Which means, for those of you keeping score, that if the hotel guy tells you, “Oh, it’s easy to get to the BIG HONKING INTERSTATE – just go up two blocks and make a right and it will take you right there,” and you do this but six blocks after the right turn the street disappears – literally: there was no road surface after a certain point, just dirt and traffic cones – and there are no signs anywhere to tell you what to do instead, you will spend an hour trying to find the BIG HONKING INTERSTATE that was less than a mile from the hotel door and eventually, if you are like me (and who isn’t?), you will end up on the other side of the Mississippi River with a splitting headache, shouting random obscenities at the drunkards and chemically-imbalanced goat-herders who thought it would be a good idea to lay out the streets of a major American city in just that way.

I’ll bet nobody will ever successfully invade Minneapolis, however.
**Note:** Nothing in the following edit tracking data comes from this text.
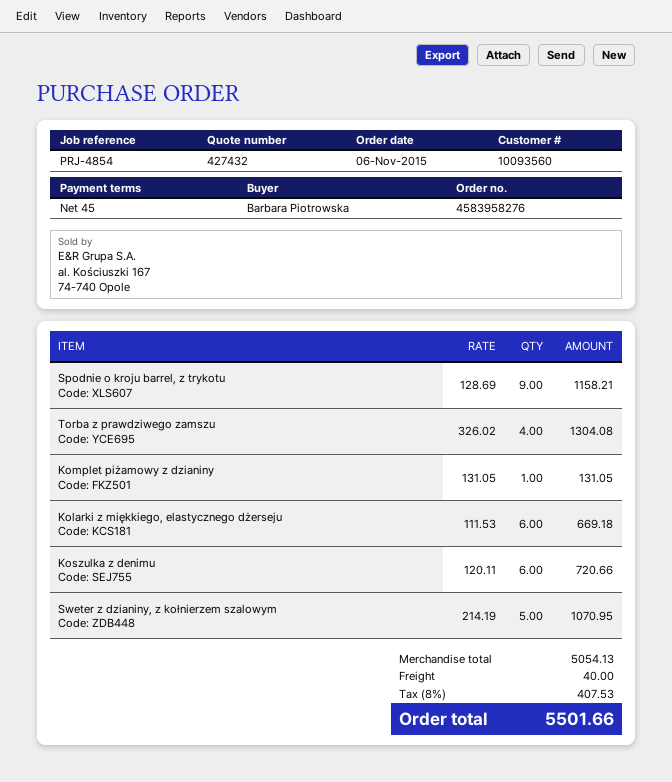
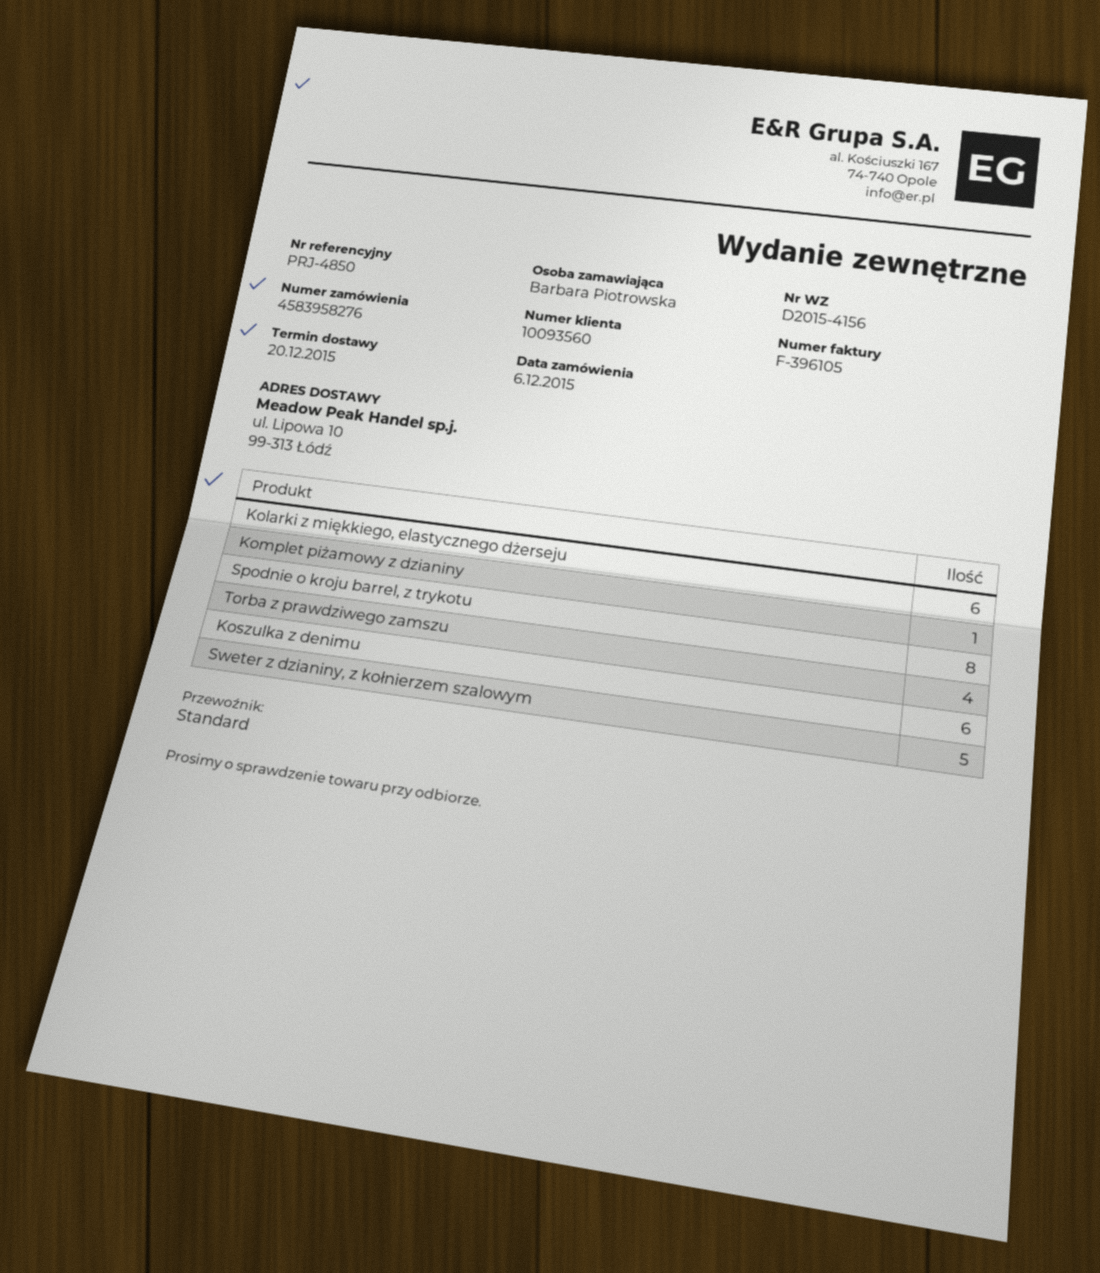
order date: 2015-11-06 -> 2015-12-06
reference: PRJ-4854 -> PRJ-4850
Spodnie o kroju barrel, z trykotu: 9 -> 8

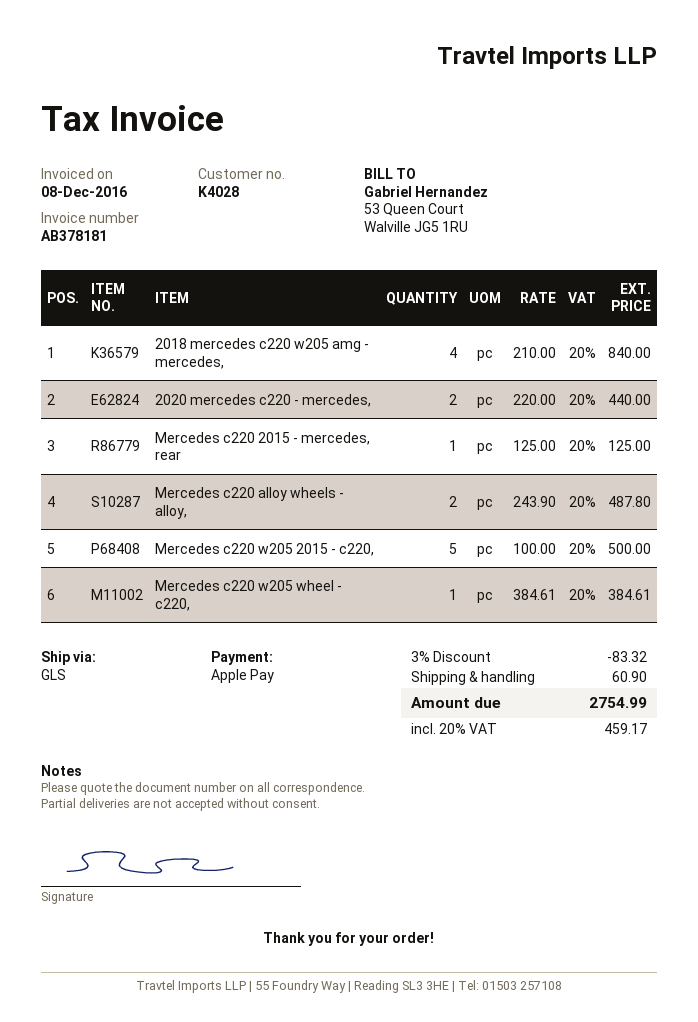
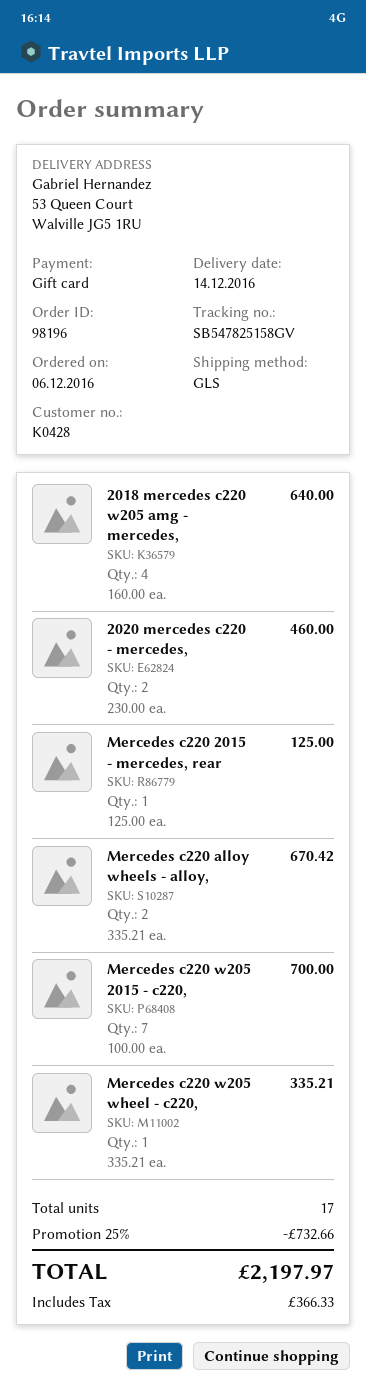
customer number: K4028 -> K0428
payment method: Apple Pay -> gift card
2018 mercedes c220 w205 amg - mercedes,: 4 x 210.00 = 840.00 -> 4 x 160.00 = 640.00
2020 mercedes c220 - mercedes,: 2 x 220.00 = 440.00 -> 2 x 230.00 = 460.00
Mercedes c220 alloy wheels - alloy,: 2 x 243.90 = 487.80 -> 2 x 335.21 = 670.42
Mercedes c220 w205 2015 - c220,: 5 x 100.00 = 500.00 -> 7 x 100.00 = 700.00
Mercedes c220 w205 wheel - c220,: 1 x 384.61 = 384.61 -> 1 x 335.21 = 335.21
discount: 3% = 83.32 -> 25% = 732.66
shipping: 60.90 -> none
tax: 459.17 -> 366.33
total: 2754.99 -> 2197.97

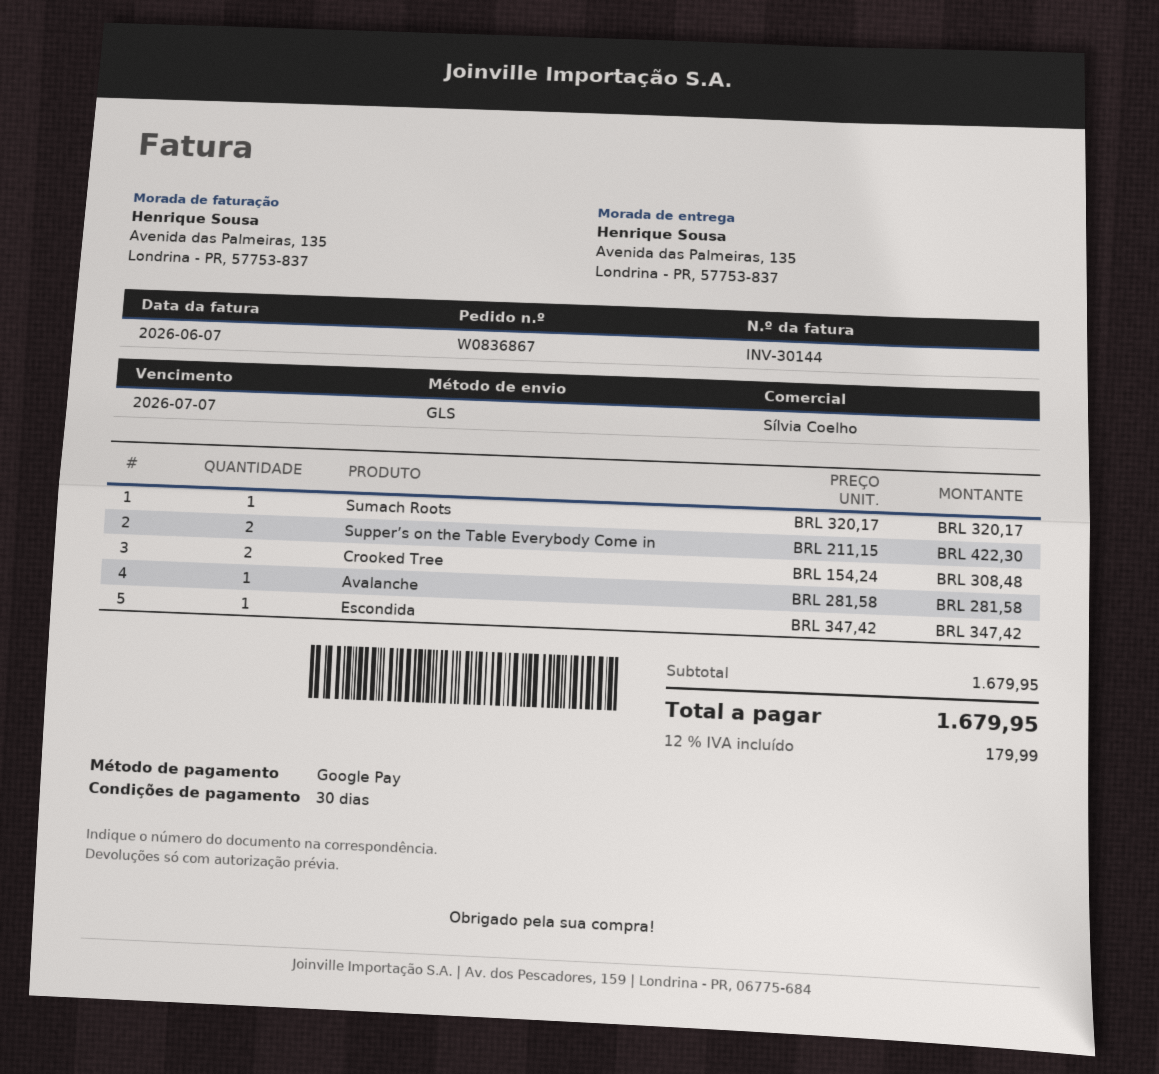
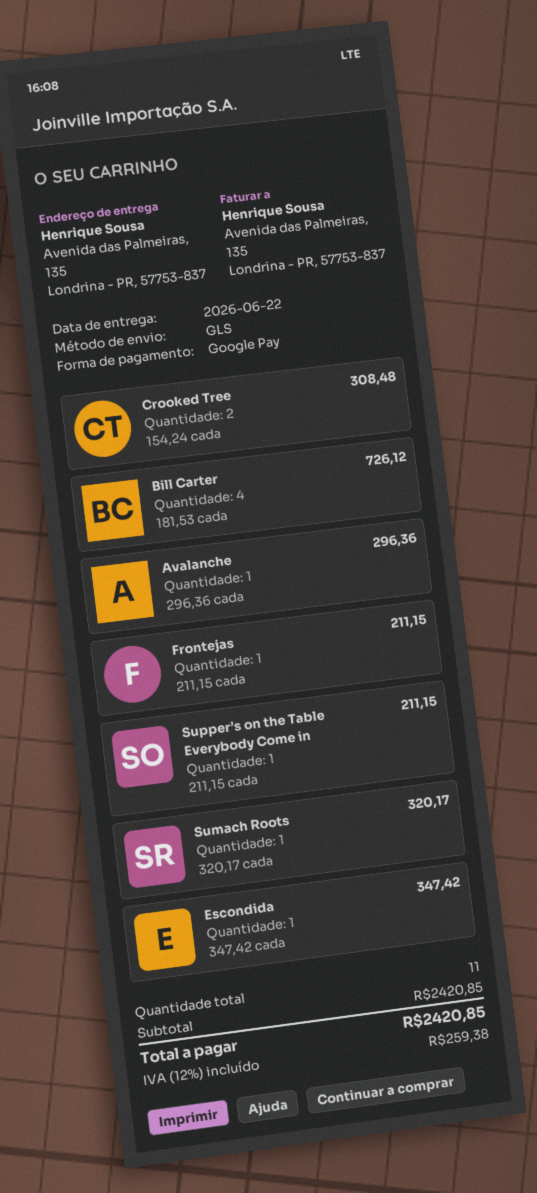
Supper’s on the Table Everybody Come in: 2 x 211.15 = 422.30 -> 1 x 211.15 = 211.15
Avalanche: 1 x 281.58 = 281.58 -> 1 x 296.36 = 296.36
Bill Carter: none -> 4 x 181.53 = 726.12
Frontejas: none -> 1 x 211.15 = 211.15
subtotal: 1679.95 -> 2420.85
tax: 12% = 179.99 -> 12% = 259.38
total: 1679.95 -> 2420.85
The conference itself was, as noted, a lot of fun, even if I only managed to get to a couple of days’ worth of it this time. There are an astonishing number of people on this planet with completely insane amounts of talent, and many of them were doing their best to impress us so we would book them. During the days you mostly wander around the Marketplace, snarfing up literature and CDs and DVDs so you can persuade people that they should believe your reports of said talent, but in the evenings and during the big lunches, there are showcase performances. I saw a pair of jugglers do things that I would swear to you are physically impossible, the evidence of my own eyes notwithstanding, and do them all the while spouting some of the finest comedy I’ve heard in years. I saw musical acts whose mistakes were more finely presented than anything I’ve ever even attempted as a singer in the three and a half decades since I joined my first choir. It was beyond impressive, what some of those people can do.

There are certain trends in performing arts, I’ve noticed.

For one thing, there seems to be a great deal of interest in using musical instruments in ways nature never intended – there was a quartet made up of three cellists and a bongo player, for example, who regaled us with what can only be described as Baroque punk music. And it was amazing.

For another thing, most of these performers fell into several physical categories. There were beautiful young women, alone or paired with scruffy middle-aged men. There were scruffy middle-aged women, alone or paired with more scruffy middle-aged women. There were beautiful young men, always alone. And there were impeccably turned out middle-aged men in sharp tailored outfits that were clearly meant to compensate for the absence of beautiful young women. And they all, every one of them, had talent oozing out their ears and puddling around their ankles.

I have hit that period of my own scruffy middle-aged manhood where, for the first time, I noticed just how young some of these performers are. That cello group? None of them looked old enough to drink legally. The consensus break-out star of the conference – an up and coming country singer currently the subject of a bidding war among the major labels in Nashville and whose showcase performance was still the subject of buzz days later when I arrived on site – was all of 19.

I had a very nice time at this conference, nice enough to justify the sheer volume of work I now have to make up for being away from class prep for three days.

But next time? I’m bringing bread crumbs and a very large ball of twine so I can find my way back home without touring the entire city.

2 comments:

Rufus Dogg said...

I laughed hard this morning reading this. I'm from MSP and even I get lost trying to find the BIG HONKING INTERSTATE. Maybe thats the whole idea.. discover Mpls by getting lost in it; mind, body and soul.

Do you have a twitter account? I frequently share your posts out but feel bad not being able to attribute properly...

David said...

Well, if that's the idea then I would say that they have succeeded. I discovered quite a lot of Minneapolis and possibly some of St. Paul as well. The UM campus has very twisty one-way roads, I discovered.

I don't have a Twitter account, but thanks for sharing! It's good to know people think what I write is worth forwarding on.

As long as you link back to here, I'm good with the attribution.